Text Processing Basics

2018-05-04

Text Processing Basics

R is primarily a numeric computing environment, but has a wide array of tools to process textual data as well.

By textual data, I mean data stored in character vectors, e.g.,

c("I am textual data!")

The individual elements of character vectors are formally called character constants but are colloquially referred to to as strings.

Today, we'll cover some basic functions for manipulating strings and character vectors, including how to combine and split apart pieces of strings, search for strings that match a pattern, and replace portions of strings with other characters.

Elements vs. Characters

There is an important distinction between the number of elements in a character vector, and the number of characters in a single string.
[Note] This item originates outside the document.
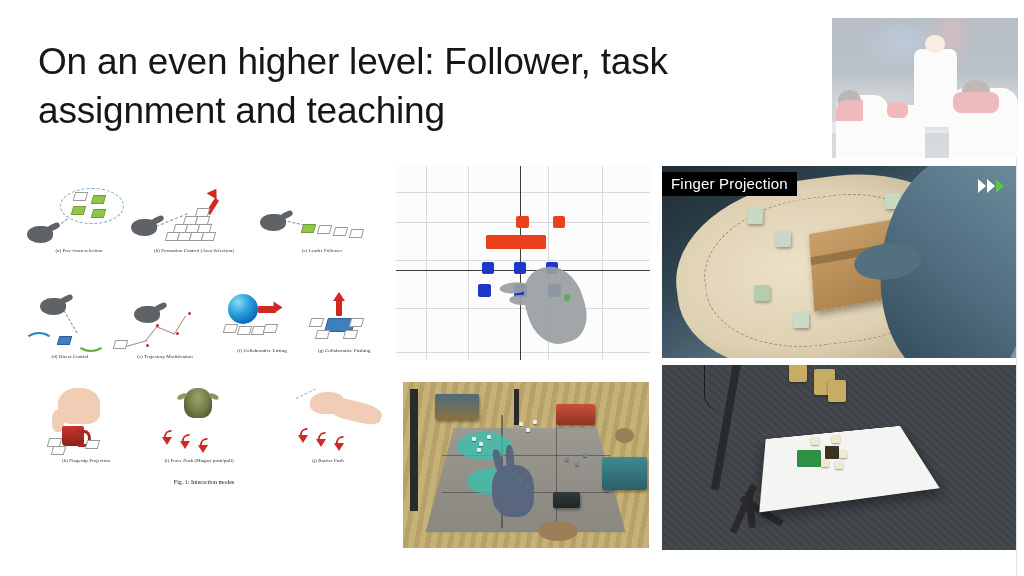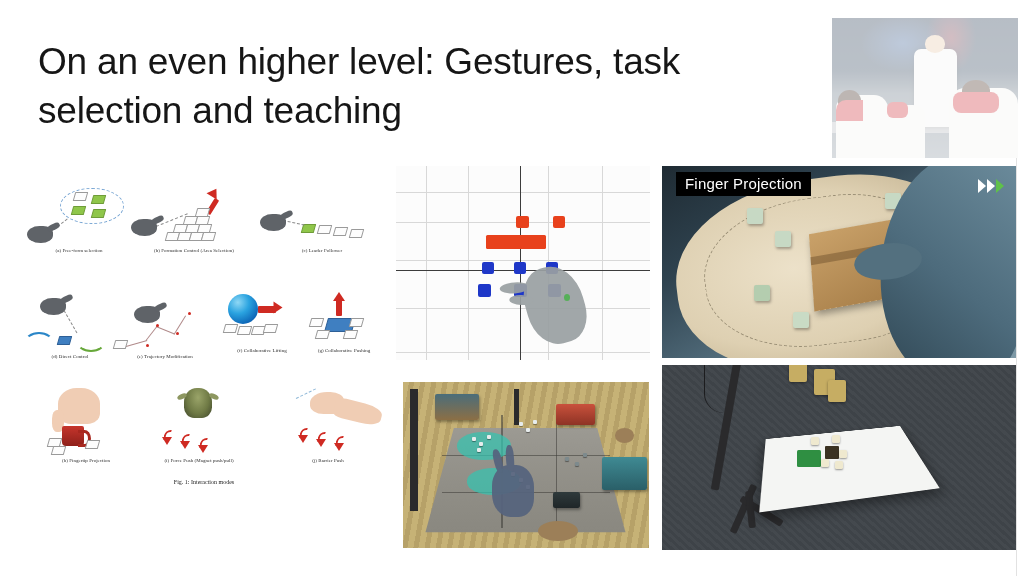"On an even higher level:" div.title { text: Gestures, task selection -> Follower, task assignment }
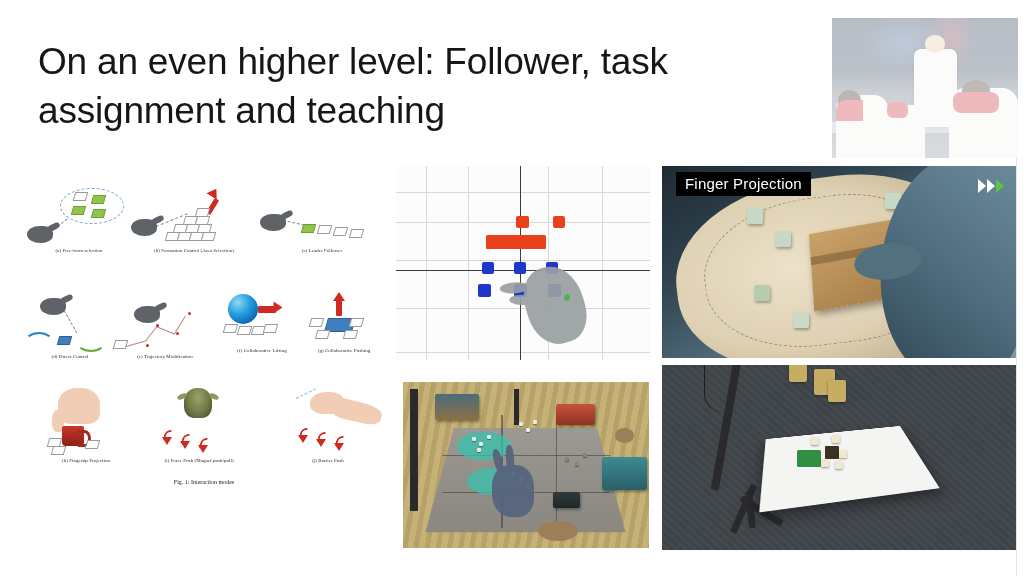"Finger Projection" #fingerproj .cap { left: 14px -> 0 }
For example, the character vector c("I", "Love", "You") has 3 elements ("I","Love", and "You"), but its individual strings have 1, 4, and 3 characters, respectively.

Use the length() function to determine the number of elements in a vector, and use the nchar() function to determine the number of characters in each string of the vector.

length(c("I", "Love", "You"))

## [1] 3

nchar(c("I", "Love", "You"))

## [1] 1 4 3

Changing Cases

If you want to change all the characters in a vector to lower or uppercase characters, we can use the tolower() and toupper() functions.

tolower("Good MORNING!")

## [1] "good morning!"

toupper("Good MORNING!")

## [1] "GOOD MORNING!"

This is useful when you want to compare 2 vectors for equality, without the case of the letters getting in the way of the comparison.

tolower("SEND HELP!") == "send help!"

## [1] TRUE

Combining Character Vectors

The paste function is used to combine two or more character vectors into one vector.

paste("You're", "a", "wizard", "Harry", "!")# 5 Individual strings

## [1] "You're a wizard Harry !"

This function is quite useful when you have a string represented as a variable, and you would like to place together with other text (e.g., to make a sentence).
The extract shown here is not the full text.